About this exercise. Below are the entries; output exactly the lines from the one containing "Acne Series Treatment 8-Pack: 4 -> 5" through the final line, inclusive.

Supplied entries.

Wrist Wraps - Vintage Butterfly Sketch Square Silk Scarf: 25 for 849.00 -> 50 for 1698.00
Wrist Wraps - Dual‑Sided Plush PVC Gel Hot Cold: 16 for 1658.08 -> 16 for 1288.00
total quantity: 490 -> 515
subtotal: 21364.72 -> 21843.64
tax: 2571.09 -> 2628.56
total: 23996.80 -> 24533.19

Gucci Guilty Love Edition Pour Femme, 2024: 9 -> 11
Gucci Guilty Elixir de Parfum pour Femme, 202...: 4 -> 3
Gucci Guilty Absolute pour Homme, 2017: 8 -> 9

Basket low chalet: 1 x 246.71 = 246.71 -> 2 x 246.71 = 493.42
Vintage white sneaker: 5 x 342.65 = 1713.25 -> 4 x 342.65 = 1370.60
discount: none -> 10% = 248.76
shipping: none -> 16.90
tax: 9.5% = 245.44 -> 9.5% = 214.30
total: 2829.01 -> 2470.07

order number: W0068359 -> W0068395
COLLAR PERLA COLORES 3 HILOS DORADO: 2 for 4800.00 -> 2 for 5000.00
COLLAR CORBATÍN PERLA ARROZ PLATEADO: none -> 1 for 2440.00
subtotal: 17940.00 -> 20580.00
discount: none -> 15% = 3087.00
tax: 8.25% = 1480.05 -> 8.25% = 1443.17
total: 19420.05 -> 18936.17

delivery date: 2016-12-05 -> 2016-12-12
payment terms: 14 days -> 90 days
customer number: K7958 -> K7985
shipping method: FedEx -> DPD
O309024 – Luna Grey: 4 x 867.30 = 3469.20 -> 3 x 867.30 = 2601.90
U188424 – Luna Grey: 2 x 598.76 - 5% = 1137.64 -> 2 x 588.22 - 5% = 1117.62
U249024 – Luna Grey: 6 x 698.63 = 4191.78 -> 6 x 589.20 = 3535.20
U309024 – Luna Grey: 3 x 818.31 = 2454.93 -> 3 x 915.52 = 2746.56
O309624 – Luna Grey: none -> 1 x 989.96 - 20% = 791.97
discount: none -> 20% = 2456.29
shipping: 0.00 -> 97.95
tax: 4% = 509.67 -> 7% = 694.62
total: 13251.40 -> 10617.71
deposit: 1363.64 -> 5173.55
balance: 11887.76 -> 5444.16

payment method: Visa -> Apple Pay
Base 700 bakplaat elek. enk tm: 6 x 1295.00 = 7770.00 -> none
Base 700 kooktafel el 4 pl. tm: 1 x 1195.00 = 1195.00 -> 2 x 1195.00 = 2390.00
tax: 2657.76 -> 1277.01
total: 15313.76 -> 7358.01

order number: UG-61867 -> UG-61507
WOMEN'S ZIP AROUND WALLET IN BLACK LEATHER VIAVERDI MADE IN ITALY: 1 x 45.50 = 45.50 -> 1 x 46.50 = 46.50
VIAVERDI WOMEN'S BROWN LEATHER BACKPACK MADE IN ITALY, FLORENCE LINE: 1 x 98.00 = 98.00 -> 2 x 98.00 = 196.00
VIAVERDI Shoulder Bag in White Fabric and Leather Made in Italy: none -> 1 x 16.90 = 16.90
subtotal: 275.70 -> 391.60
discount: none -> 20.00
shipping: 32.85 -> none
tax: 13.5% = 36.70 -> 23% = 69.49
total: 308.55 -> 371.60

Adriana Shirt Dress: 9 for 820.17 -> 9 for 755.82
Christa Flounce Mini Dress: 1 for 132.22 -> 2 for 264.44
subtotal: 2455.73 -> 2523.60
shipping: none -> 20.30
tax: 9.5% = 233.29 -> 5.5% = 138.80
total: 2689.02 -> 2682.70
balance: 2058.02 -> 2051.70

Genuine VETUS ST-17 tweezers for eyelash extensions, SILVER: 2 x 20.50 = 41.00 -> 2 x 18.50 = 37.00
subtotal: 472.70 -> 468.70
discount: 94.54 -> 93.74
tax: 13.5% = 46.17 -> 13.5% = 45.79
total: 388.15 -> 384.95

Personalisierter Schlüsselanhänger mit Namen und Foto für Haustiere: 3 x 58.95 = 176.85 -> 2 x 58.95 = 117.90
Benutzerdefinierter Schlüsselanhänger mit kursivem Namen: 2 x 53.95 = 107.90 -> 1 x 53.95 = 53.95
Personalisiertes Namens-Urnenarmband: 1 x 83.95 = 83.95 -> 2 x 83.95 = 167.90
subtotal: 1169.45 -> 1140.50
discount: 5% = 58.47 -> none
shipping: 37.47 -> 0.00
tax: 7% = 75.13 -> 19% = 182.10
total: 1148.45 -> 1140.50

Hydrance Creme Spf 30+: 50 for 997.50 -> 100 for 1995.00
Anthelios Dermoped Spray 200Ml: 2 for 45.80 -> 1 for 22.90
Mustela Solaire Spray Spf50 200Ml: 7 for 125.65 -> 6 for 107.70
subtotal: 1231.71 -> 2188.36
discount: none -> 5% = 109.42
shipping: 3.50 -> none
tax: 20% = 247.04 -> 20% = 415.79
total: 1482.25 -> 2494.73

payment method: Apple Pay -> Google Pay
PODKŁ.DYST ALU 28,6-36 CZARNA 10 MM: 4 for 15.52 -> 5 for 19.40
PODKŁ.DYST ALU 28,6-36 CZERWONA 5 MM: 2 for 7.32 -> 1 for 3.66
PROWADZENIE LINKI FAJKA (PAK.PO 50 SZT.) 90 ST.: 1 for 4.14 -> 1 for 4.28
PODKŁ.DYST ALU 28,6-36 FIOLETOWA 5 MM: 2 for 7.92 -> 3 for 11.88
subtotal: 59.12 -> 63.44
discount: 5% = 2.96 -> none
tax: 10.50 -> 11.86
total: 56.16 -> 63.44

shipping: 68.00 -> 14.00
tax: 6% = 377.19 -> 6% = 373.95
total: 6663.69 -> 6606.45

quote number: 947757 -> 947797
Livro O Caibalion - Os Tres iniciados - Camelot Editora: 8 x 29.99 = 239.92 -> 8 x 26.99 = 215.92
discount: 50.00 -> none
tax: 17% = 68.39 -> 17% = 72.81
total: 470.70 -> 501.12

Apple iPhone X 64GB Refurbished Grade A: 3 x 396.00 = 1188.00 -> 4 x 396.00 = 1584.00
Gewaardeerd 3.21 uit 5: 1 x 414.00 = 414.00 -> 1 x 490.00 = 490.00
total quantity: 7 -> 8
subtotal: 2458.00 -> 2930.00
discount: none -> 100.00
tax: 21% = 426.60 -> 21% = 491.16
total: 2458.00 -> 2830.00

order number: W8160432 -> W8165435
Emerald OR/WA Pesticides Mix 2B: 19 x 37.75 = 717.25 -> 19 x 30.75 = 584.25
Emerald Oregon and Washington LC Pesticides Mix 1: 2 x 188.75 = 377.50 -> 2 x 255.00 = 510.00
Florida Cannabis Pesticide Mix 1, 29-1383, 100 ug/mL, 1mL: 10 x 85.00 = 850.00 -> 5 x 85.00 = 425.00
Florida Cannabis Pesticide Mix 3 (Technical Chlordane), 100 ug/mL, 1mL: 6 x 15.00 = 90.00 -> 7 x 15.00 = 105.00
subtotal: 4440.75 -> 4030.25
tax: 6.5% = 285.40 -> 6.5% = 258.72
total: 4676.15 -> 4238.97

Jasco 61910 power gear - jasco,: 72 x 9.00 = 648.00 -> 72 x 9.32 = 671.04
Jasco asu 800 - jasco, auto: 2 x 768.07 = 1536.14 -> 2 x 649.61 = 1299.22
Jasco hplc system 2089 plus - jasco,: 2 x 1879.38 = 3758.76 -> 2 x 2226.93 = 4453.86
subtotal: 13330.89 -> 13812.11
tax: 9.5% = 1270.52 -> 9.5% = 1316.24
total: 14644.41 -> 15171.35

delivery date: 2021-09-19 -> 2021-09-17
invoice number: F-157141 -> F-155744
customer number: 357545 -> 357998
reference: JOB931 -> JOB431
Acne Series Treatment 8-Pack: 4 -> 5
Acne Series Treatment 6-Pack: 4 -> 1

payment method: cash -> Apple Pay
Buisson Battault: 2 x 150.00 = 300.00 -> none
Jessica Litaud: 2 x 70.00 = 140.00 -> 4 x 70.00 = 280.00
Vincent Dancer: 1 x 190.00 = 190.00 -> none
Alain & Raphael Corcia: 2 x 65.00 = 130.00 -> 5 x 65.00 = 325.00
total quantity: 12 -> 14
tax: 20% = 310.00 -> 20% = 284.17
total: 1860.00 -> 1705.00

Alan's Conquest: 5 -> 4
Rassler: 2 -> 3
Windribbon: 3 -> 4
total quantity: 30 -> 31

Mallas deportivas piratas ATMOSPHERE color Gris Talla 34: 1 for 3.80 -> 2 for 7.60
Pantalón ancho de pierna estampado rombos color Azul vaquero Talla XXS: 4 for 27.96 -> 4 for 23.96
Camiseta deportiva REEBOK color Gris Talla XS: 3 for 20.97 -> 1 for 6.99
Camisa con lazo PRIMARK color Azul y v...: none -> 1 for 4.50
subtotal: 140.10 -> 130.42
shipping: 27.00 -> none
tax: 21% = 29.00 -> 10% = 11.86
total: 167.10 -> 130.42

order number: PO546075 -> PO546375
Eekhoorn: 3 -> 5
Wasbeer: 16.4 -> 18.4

Completed task.
Acne Series Treatment 8-Pack: 4 -> 5
Acne Series Treatment 6-Pack: 4 -> 1

payment method: cash -> Apple Pay
Buisson Battault: 2 x 150.00 = 300.00 -> none
Jessica Litaud: 2 x 70.00 = 140.00 -> 4 x 70.00 = 280.00
Vincent Dancer: 1 x 190.00 = 190.00 -> none
Alain & Raphael Corcia: 2 x 65.00 = 130.00 -> 5 x 65.00 = 325.00
total quantity: 12 -> 14
tax: 20% = 310.00 -> 20% = 284.17
total: 1860.00 -> 1705.00

Alan's Conquest: 5 -> 4
Rassler: 2 -> 3
Windribbon: 3 -> 4
total quantity: 30 -> 31

Mallas deportivas piratas ATMOSPHERE color Gris Talla 34: 1 for 3.80 -> 2 for 7.60
Pantalón ancho de pierna estampado rombos color Azul vaquero Talla XXS: 4 for 27.96 -> 4 for 23.96
Camiseta deportiva REEBOK color Gris Talla XS: 3 for 20.97 -> 1 for 6.99
Camisa con lazo PRIMARK color Azul y v...: none -> 1 for 4.50
subtotal: 140.10 -> 130.42
shipping: 27.00 -> none
tax: 21% = 29.00 -> 10% = 11.86
total: 167.10 -> 130.42

order number: PO546075 -> PO546375
Eekhoorn: 3 -> 5
Wasbeer: 16.4 -> 18.4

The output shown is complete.